Consider the phrase “concur with amendments”. If we are to broadly construe the word “amendments” then it must encompass both amendments from the House as well as amendments from the Senate. So, the Senate can concur regarding a bill from the House subject to Senate amendments, or alternatively the Senate can concur in amendments from the House. Either way would be “concurring with amendments” (broadly construed), and either way the Senate would be giving final approval to the bill. And either way the Senate would be concurring with something the House has done (as distinguished from concurring with the final bill). But I am very unconvinced that the Senate concurred with anything the House had done, in any meaningful sense. Concurring with a bill number (or concurring with the final legislation signed by the President) seems insufficient to meet the level of concurrence required by the Origination Clause.

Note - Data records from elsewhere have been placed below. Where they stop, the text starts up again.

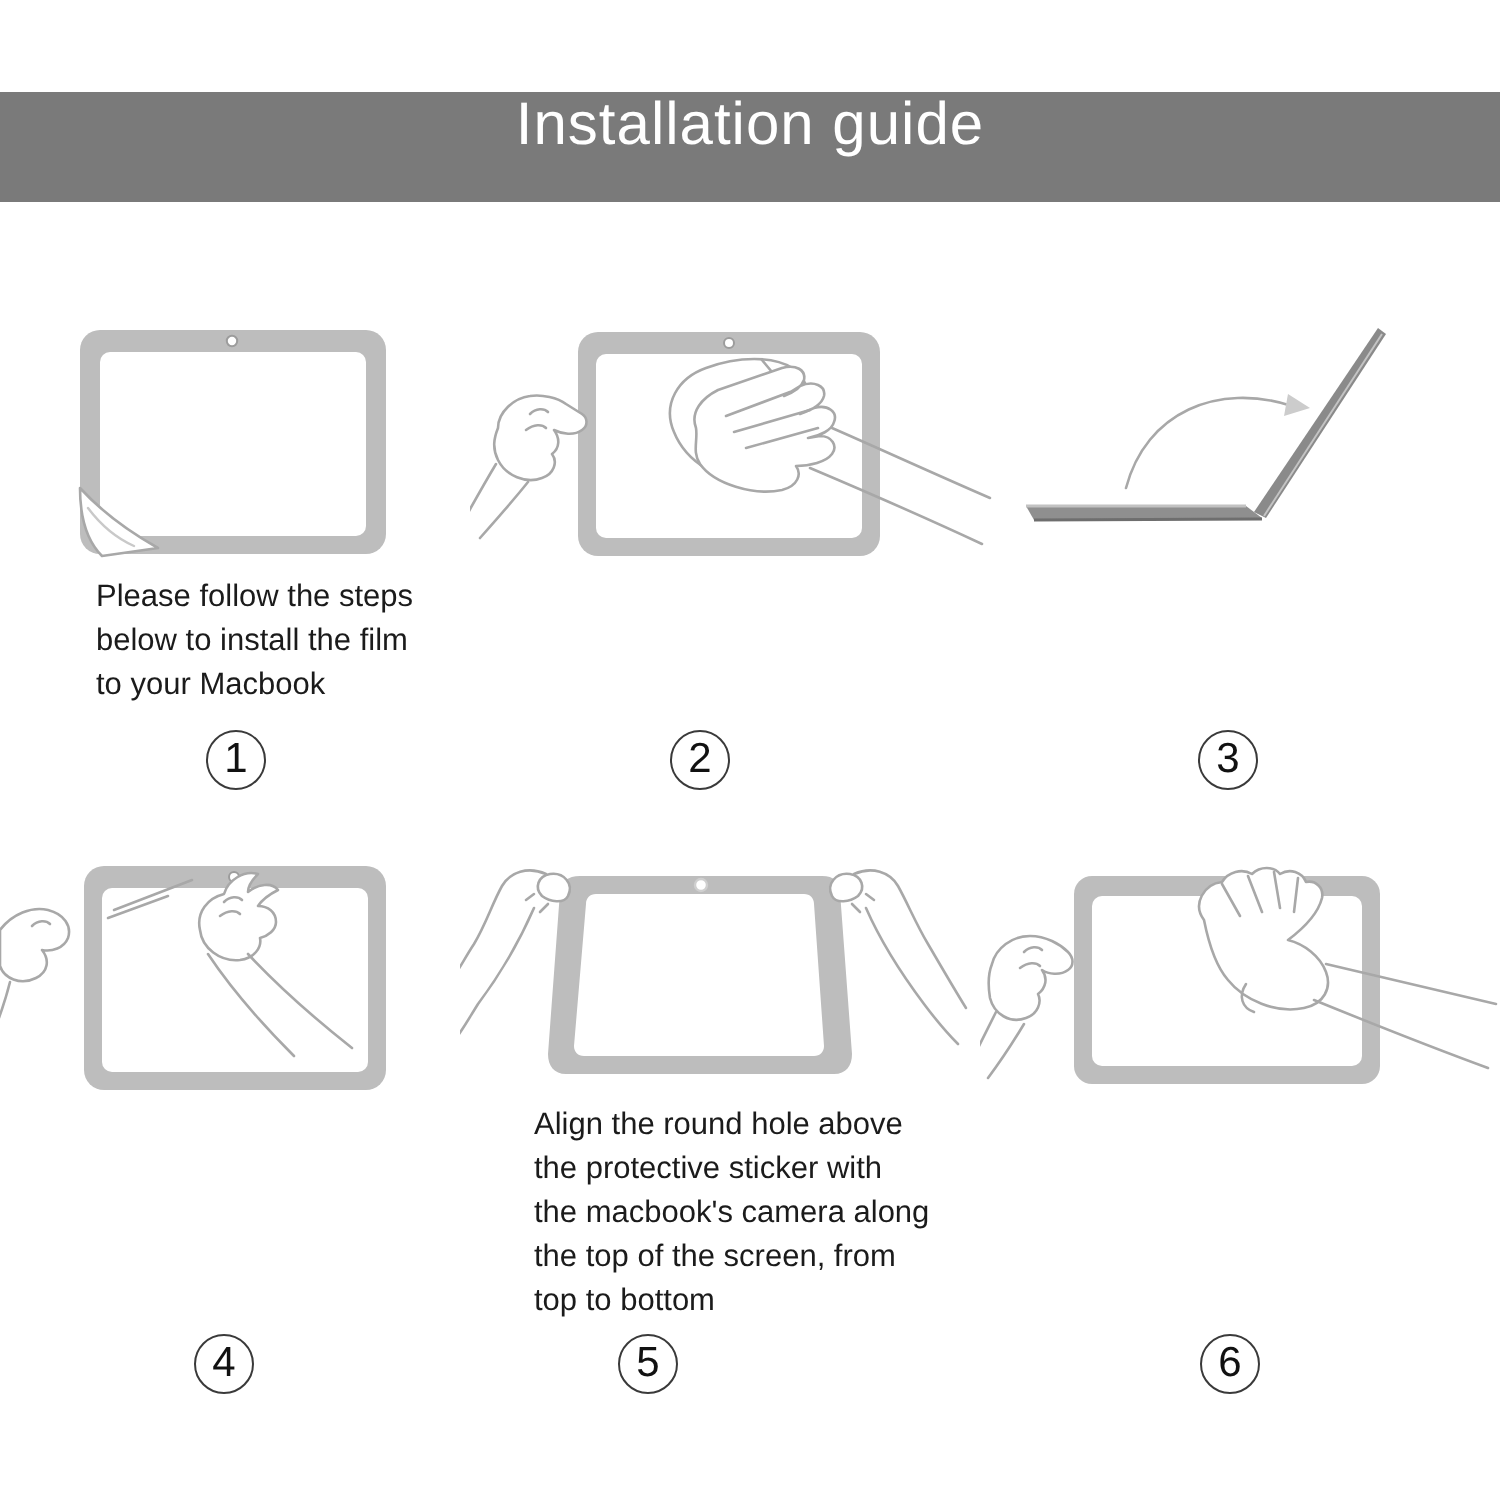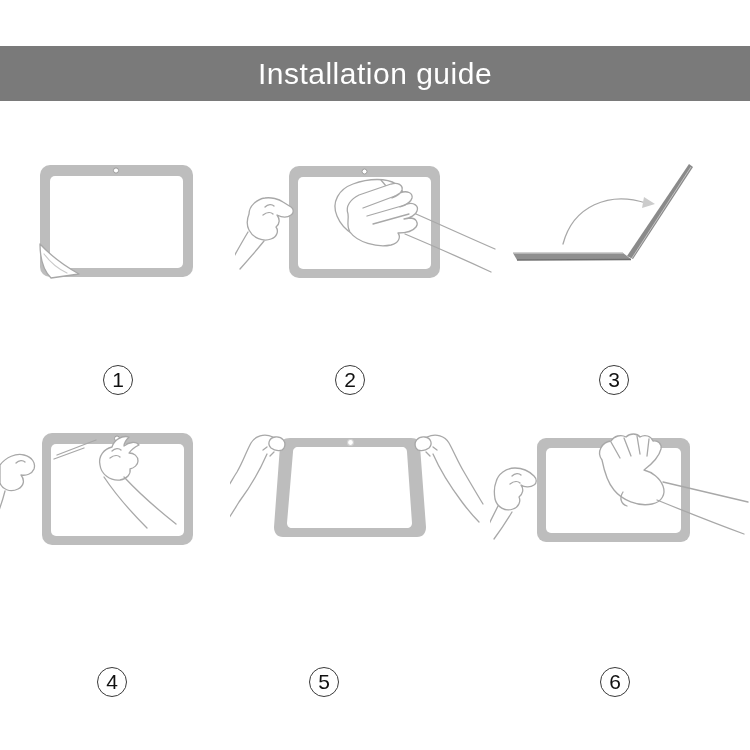--- a/index.html
+++ b/index.html
@@ -1,19 +1,19 @@
 <!DOCTYPE html>
 <html><head>
 <meta charset="utf-8">
 <style>
   html,body{margin:0;padding:0;background:#fff;}
   .page{position:relative;width:750px;height:750px;background:#fff;overflow:hidden;
         font-family:"Liberation Sans",sans-serif;}
   .banner{position:absolute;left:0;top:46px;width:750px;height:55px;background:#7a7a7a;
-          display:flex;align-items:center;justify-content:center;}
+          display:flex;align-items:flex-start;justify-content:center;}
   .banner-title{color:#ffffff;font-size:30px;letter-spacing:0.5px;}
   .caption{position:absolute;font-size:15.5px;line-height:22px;color:#1b1b1b;
            white-space:pre-line;}
   .num{position:absolute;width:30px;height:30px;border:1.5px solid #3a3a3a;border-radius:50%;
        display:flex;align-items:center;justify-content:center;font-size:21px;color:#111;
        box-sizing:border-box;}
   .ill{position:absolute;}
   svg{display:block;}
   .ln{fill:none;stroke:#a8a8a8;stroke-width:1.3;stroke-linecap:round;stroke-linejoin:round;}
   .ln-w{fill:#ffffff;stroke:#a8a8a8;stroke-width:1.3;stroke-linecap:round;stroke-linejoin:round;}
@@ -108,20 +108,28 @@
     <path class="ln" d="M133,62 C129,68 131,74 137,76"></path>
 
     <path class="ln" d="M173,52 C198,58 228,65 258,72"></path>
     <path class="ln" d="M167,70 C194,81 224,93 254,104"></path>
 
     <path class="ln-w" d="M6,52 C8,44 16,38 25,38 C33,38 40,42 44,46 C47,49 47,53 44,55 C40,58 34,57 31,55 C34,59 33,64 29,67 C31,71 29,77 23,79 C15,82 7,77 5,69 C4,63 4,57 6,52 Z"></path>
     <path class="ln" d="M22,46 C25,43 29,43 31,45 M20,54 C24,51 28,51 30,53"></path>
     <path class="ln" d="M8,76 C4,84 0,92 -4,100 M22,82 C16,92 10,101 4,109"></path>
   </svg>
 
+  <div class="caption" style="left:48px;top:288px">Please follow the steps
+below to install the film
+to your Macbook</div>
+  <div class="caption" style="left:267px;top:552px">Align the round hole above
+the protective sticker with
+the macbook's camera along
+the top of the screen, from
+top to bottom</div>
 
   <div class="num" style="left:103px;top:365px">1</div>
   <div class="num" style="left:335px;top:365px">2</div>
   <div class="num" style="left:599px;top:365px">3</div>
   <div class="num" style="left:97px;top:667px">4</div>
   <div class="num" style="left:309px;top:667px">5</div>
   <div class="num" style="left:600px;top:667px">6</div>
 
 </div>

The full phrase “propose or concur with amendments as on other bills” does allow the Senate to propose amendments without concurring to anything, but surely this must mean that the bill has to eventually return to the Senate for final concurrence (otherwise the word “propose” would be superfluous). So the question boils down here to whether the Senate concurred with the House bill subject to Senate amendments. I am very unconvinced that the Senate did so. After all, the Senate did not concur with anything whatsoever in the House bill, not even the bill title.

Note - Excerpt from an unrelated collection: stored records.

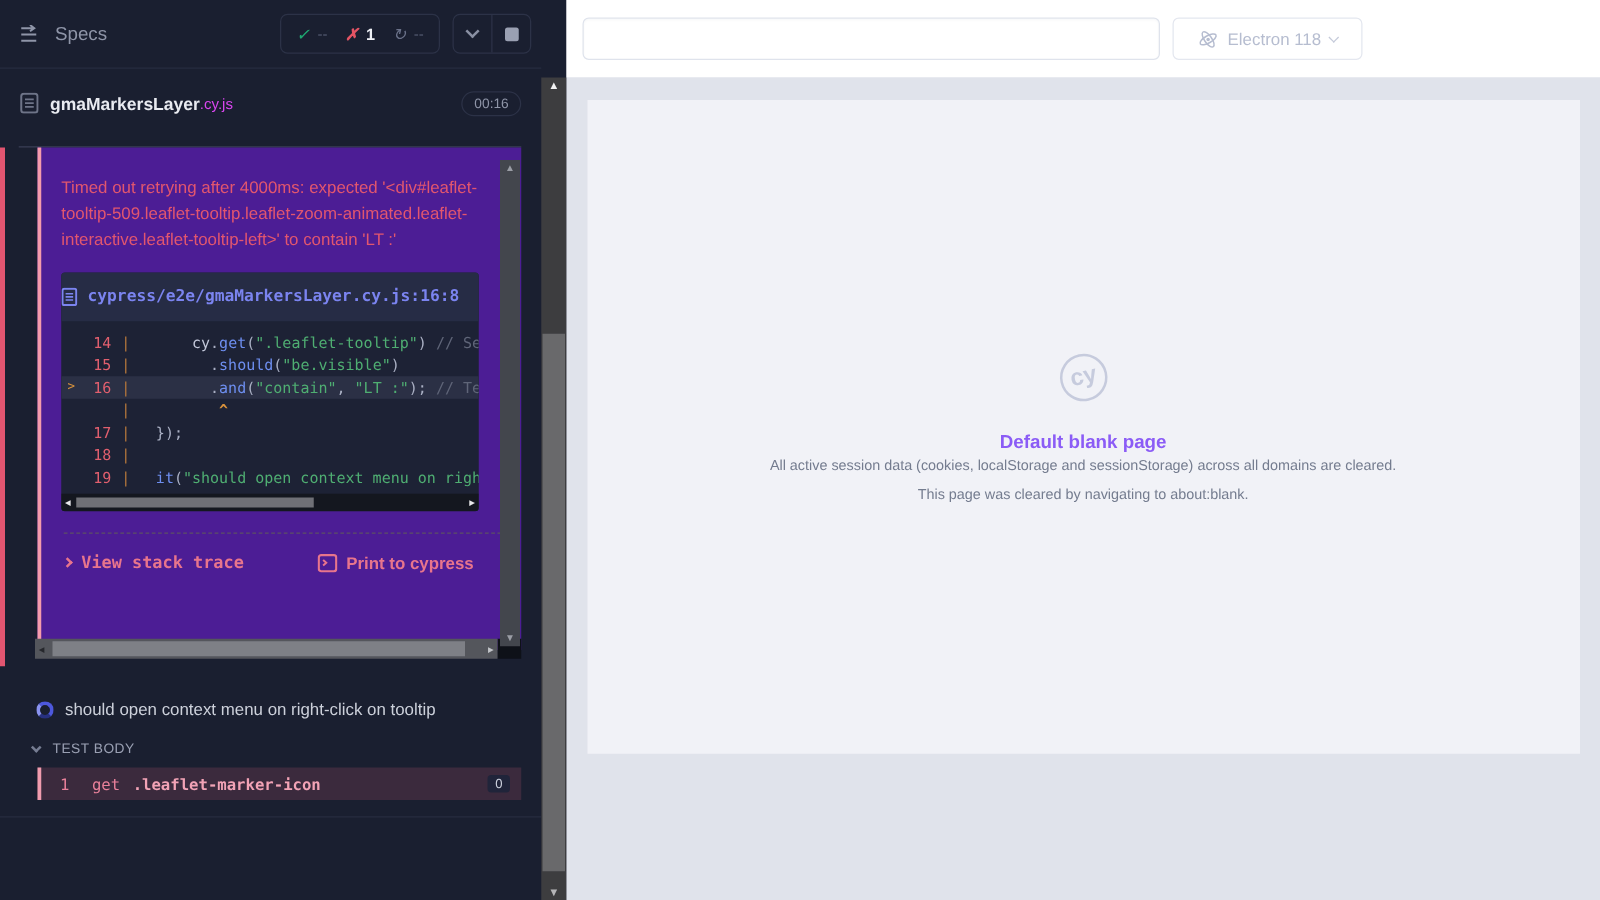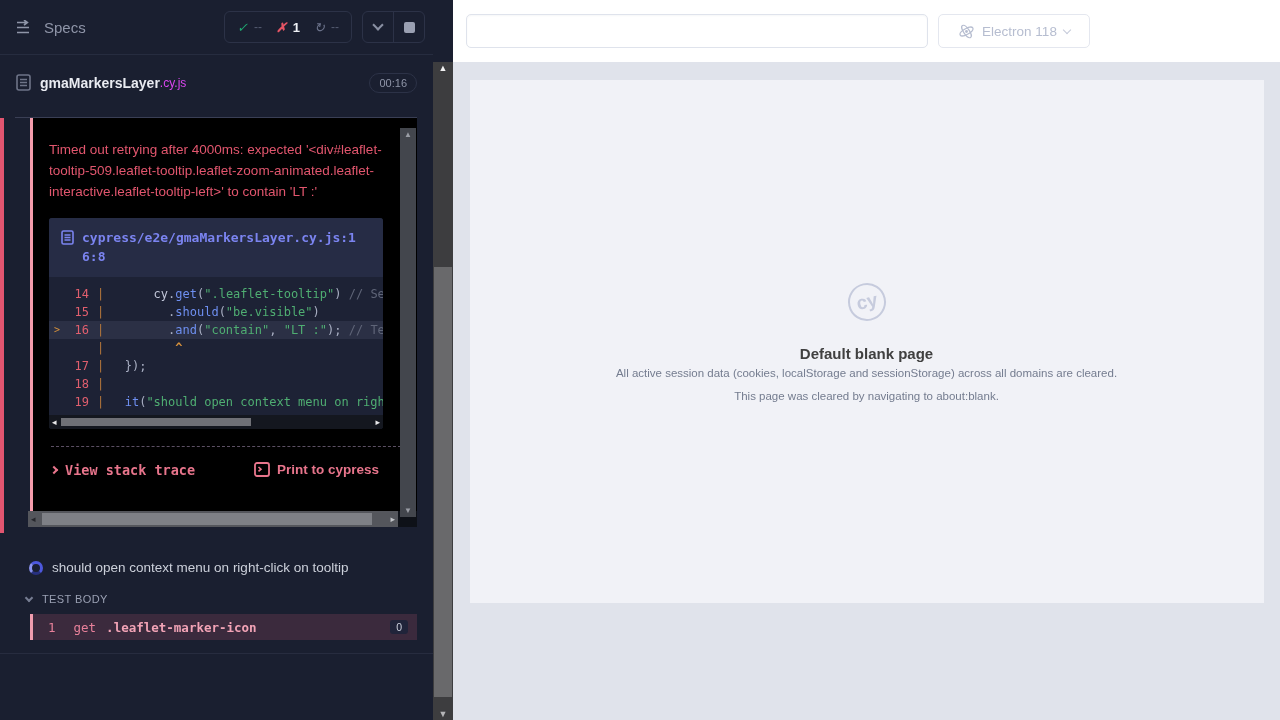--- a/index.html
+++ b/index.html
@@ -34,26 +34,26 @@
   .spec-ext { color:#d946ef; font-size:12px; }
   .duration { margin-left:auto; color:#8f95a8; font-size:11px; border:1px solid #2c3247;
               border-radius:10px; padding:3px 9px; }
 
   
   .attempt { position:relative; height:425px; }
   .attempt-topline { position:absolute; left:15px; right:16px; top:7px; border-top:1px solid #3a3f55; }
   .attempt-bar { position:absolute; left:0; top:8px; width:4px; height:415px; background:#e25570; }
 
   .error-panel { position:absolute; left:30px; top:8px; width:387px; height:402px;
-                 background:#000000; border-left:3px solid #f59cac; overflow:hidden;
+                 background:#4c1d95; border-left:3px solid #f59cac; overflow:hidden;
                  padding:22px 14px 0 16px; }
   .err-msg { color:#e2566e; font-size:13.5px; line-height:1.55; width:340px; overflow-wrap:break-word; }
 
   .code-frame { margin-top:15px; width:334px; background:#1d2235; border-radius:3px; overflow:hidden; }
-  .cf-header { background:#262c45; padding:10px 12px; display:flex; gap:8px; cursor:pointer; }
+  .cf-header { background:#262c45; padding:10px 0; display:flex; gap:8px; cursor:pointer; }
   .cf-link { color:#7b84f0; font-family:"DejaVu Sans Mono", monospace; font-size:13px;
              font-weight:bold; word-break:break-all; line-height:1.5; }
   .cf-lines { padding:8px 0 4px 0; font-family:"DejaVu Sans Mono", monospace; font-size:12px;
               line-height:18px; }
   .cf-row { display:flex; white-space:pre; height:18px; }
   .cf-row.hl { background:#2b3045; }
   .cf-arrow { width:16px; text-align:center; color:#d8923c; font-size:10px; line-height:18px; flex:none; }
   .cf-num { width:24px; text-align:right; color:#e15f6e; flex:none; }
   .cf-pipe { color:#b4763c; margin:0 6px 0 8px; flex:none; }
   .cf-code { overflow:hidden; color:#c3c8da; }
@@ -131,21 +131,21 @@
   .size-btn { width:158px; margin-left:18px; color:#596070; border-color:#dfe3ec; }
   .dd-chev { width:6px; height:6px; border-left:1.5px solid currentColor; border-bottom:1.5px solid currentColor;
              transform:rotate(-45deg); margin-top:-3px; opacity:0.8; }
 
   .stage { flex:1; background:#e0e3eb; }
   .viewport-card { width:794px; height:523px; margin:18px auto 0 auto; background:#f1f2f7;
                    text-align:center; }
   .cy-logo { display:inline-flex; align-items:center; justify-content:center; margin-top:203px;
              width:38px; height:38px; border:2.5px solid #c6cbdd; border-radius:50%;
              color:#c6cbdd; font-size:19px; font-weight:bold; transform:rotate(-12deg); }
-  .bp-title { margin-top:24px; font-size:15px; font-weight:600; color:#404040; }
+  .bp-title { margin-top:24px; font-size:15px; font-weight:600; color:#8b5cf6; }
   .bp-line { font-size:11.5px; color:#747c8f; }
   .bp-line.one { margin-top:11px; } .bp-line.two { margin-top:5px; }
 
   svg { display:block; }
 </style>
 </head>
 <body>
 
 <div class="app">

Professor Balkin might answer that this is all very logical, but that Senate precedent firmly supports the “strike and replace” procedure. Putting aside that the Supreme Court has not approved this evasive procedure, my argument here is not against strike-and-replace, but rather against strike-and-replace-and-never-concur.
The last four words of the Origination Clause require us to consider practice with regard to non-revenue bills. How often has the Senate done this for non-revenue bills? My educated guess is that, for non-revenue bills, the Senate has never used strike-and-replace, much less strike-and-replace-and-never-concur. In any event, I concur with what Balkin wrote, except for every word of it.
By the way, I do not dispute that there was ultimately a concurrence of the House and Senate on this bill. But that was because the House concurred with the Senate, not vice versa.